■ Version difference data

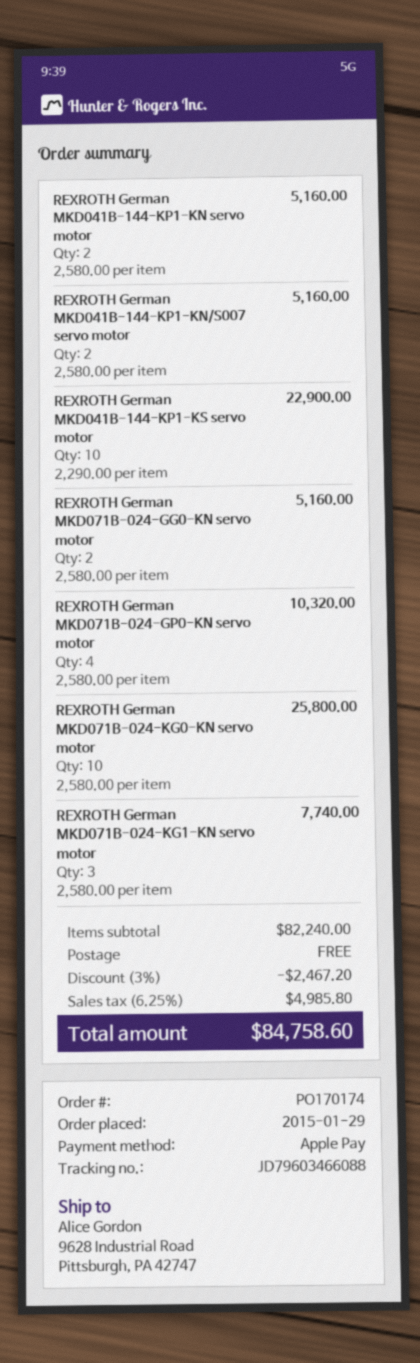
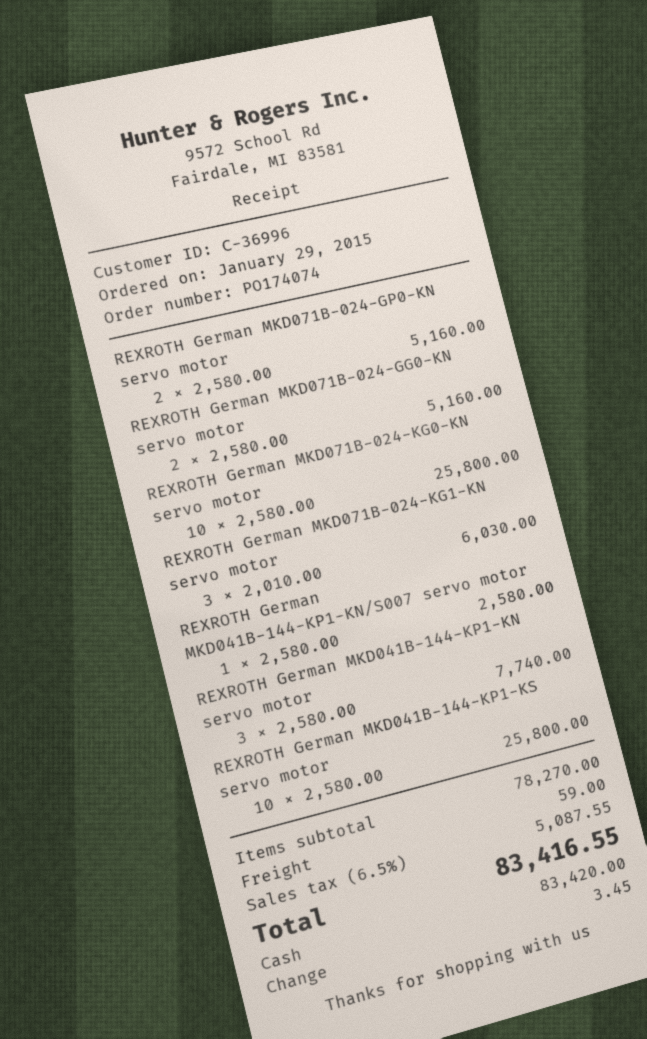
order number: PO170174 -> PO174074
payment method: Apple Pay -> cash
REXROTH German MKD041B-144-KP1-KN servo motor: 2 x 2580.00 = 5160.00 -> 3 x 2580.00 = 7740.00
REXROTH German MKD041B-144-KP1-KN/S007 servo motor: 2 x 2580.00 = 5160.00 -> 1 x 2580.00 = 2580.00
REXROTH German MKD041B-144-KP1-KS servo motor: 10 x 2290.00 = 22900.00 -> 10 x 2580.00 = 25800.00
REXROTH German MKD071B-024-GP0-KN servo motor: 4 x 2580.00 = 10320.00 -> 2 x 2580.00 = 5160.00
REXROTH German MKD071B-024-KG1-KN servo motor: 3 x 2580.00 = 7740.00 -> 3 x 2010.00 = 6030.00
subtotal: 82240.00 -> 78270.00
discount: 3% = 2467.20 -> none
shipping: 0.00 -> 59.00
tax: 6.25% = 4985.80 -> 6.5% = 5087.55
total: 84758.60 -> 83416.55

■ YOUR GOAL
Taking the line with "subtotal: 82240.00 -> 78270.00" as the start and the last line of the data above as the end, write out those two lines and every line between them exactly, and only those.

■ OUTPUT BELOW
subtotal: 82240.00 -> 78270.00
discount: 3% = 2467.20 -> none
shipping: 0.00 -> 59.00
tax: 6.25% = 4985.80 -> 6.5% = 5087.55
total: 84758.60 -> 83416.55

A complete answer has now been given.